Closed Bug 670492 Opened 9 years ago Closed 8 years ago

Talos Regression :( Tp5 (RSS) increase 19.4% on MacOSX 10.5.8 Firefox

Categories

(Core :: Memory Allocator, defect)

x86
macOS
defect
Not set

Tracking

()

RESOLVED WORKSFORME

People

(Reporter: paul.biggar, Unassigned)

References

Details

Why does it get worse on 10.5 but no change on 10.6?
Paul, can you clarify this from bug 414946 comment 101?  
(We can take this into bug 414946 if you'd prefer.)

> - The OS doesn't take memory back immediately, so the "closed tab" metric might 
> be used, even though the OS will take back that memory if it's needed.
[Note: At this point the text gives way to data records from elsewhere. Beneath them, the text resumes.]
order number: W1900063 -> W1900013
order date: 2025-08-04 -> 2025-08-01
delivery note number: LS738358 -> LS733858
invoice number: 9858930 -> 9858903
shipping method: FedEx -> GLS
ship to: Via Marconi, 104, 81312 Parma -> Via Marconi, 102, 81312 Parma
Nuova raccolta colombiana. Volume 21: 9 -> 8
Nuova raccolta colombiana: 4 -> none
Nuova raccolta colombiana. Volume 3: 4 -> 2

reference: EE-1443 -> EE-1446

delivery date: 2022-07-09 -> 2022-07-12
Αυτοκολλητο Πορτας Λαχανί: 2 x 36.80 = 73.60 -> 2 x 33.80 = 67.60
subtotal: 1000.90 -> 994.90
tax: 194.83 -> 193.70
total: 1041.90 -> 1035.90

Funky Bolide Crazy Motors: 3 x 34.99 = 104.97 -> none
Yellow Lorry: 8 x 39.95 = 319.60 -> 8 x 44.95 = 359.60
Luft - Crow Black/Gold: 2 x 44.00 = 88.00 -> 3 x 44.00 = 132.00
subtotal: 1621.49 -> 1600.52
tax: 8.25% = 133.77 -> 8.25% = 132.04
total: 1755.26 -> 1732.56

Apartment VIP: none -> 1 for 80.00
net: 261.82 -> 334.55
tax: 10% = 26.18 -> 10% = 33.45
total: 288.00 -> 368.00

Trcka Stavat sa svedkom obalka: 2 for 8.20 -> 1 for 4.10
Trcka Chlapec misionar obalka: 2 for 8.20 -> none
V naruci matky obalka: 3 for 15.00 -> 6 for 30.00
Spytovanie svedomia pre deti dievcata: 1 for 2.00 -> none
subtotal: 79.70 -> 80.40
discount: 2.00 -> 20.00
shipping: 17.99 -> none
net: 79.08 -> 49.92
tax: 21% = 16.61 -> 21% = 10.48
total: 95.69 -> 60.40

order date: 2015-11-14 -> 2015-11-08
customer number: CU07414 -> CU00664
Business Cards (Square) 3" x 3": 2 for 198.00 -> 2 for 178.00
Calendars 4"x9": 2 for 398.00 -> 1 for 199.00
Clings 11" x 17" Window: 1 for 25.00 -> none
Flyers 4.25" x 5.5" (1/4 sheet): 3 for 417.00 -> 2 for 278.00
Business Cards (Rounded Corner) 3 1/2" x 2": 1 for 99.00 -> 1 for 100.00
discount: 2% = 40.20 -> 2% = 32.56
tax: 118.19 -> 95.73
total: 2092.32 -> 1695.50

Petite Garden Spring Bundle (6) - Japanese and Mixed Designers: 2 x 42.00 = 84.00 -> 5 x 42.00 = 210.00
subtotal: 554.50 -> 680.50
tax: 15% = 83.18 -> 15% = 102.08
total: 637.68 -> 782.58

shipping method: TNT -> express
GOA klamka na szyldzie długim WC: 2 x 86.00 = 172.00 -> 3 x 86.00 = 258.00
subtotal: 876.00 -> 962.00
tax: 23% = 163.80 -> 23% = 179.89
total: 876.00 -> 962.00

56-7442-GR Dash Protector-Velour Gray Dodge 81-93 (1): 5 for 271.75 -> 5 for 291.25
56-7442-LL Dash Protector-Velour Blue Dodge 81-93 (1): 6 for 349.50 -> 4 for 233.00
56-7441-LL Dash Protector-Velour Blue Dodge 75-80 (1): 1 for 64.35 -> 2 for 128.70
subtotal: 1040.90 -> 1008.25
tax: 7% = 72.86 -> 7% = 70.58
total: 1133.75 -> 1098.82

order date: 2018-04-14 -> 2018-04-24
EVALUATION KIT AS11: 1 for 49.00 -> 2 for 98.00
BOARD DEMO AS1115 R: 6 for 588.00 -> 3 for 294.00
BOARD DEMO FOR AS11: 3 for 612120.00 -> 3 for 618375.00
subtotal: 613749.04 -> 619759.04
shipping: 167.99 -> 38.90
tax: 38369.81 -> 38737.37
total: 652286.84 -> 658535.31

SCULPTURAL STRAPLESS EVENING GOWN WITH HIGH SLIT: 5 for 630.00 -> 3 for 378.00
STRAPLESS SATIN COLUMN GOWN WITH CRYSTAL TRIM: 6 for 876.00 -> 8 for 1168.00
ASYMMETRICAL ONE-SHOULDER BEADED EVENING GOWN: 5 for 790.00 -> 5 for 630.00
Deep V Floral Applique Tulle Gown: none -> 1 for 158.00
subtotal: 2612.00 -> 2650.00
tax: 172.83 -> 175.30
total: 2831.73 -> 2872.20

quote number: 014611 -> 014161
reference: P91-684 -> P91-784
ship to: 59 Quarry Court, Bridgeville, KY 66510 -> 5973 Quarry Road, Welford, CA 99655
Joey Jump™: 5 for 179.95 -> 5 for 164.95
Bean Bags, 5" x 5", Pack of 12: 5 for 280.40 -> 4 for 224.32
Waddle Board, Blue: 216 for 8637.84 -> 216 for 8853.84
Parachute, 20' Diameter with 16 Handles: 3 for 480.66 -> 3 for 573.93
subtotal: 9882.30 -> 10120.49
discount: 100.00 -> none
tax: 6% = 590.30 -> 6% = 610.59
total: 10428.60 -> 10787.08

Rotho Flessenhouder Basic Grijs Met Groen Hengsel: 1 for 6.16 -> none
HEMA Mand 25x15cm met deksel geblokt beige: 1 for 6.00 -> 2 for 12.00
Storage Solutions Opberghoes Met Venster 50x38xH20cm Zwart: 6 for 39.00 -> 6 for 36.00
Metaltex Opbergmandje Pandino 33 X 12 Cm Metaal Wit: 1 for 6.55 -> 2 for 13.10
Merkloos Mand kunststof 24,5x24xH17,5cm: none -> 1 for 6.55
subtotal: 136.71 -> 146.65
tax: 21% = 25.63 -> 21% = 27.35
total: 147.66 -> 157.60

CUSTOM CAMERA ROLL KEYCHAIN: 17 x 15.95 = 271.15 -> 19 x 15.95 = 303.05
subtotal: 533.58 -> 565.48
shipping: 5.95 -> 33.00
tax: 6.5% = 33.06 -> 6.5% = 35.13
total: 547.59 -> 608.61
In what way does the OS take back memory if it's needed?  If the allocator has mapped memory, and if the application has written to it, causing it to be committed, the OS can't free that memory until the allocator unmaps it.  If on the other hand the memory was not committed, then the OS never allocated physical pages to the mapping, and there's therefore nothing to release.

As far as I know, jemalloc does not listen to any OS-level notifications indicating that it should unmap this memory -- in fact, I don't believe anything like that exists in Linux, Mac, or Windows.  (See bug 664291, where we're trying to hack such a notification into existence.)
(In reply to comment #2)
> Why does it get worse on 10.5 but no change on 10.6?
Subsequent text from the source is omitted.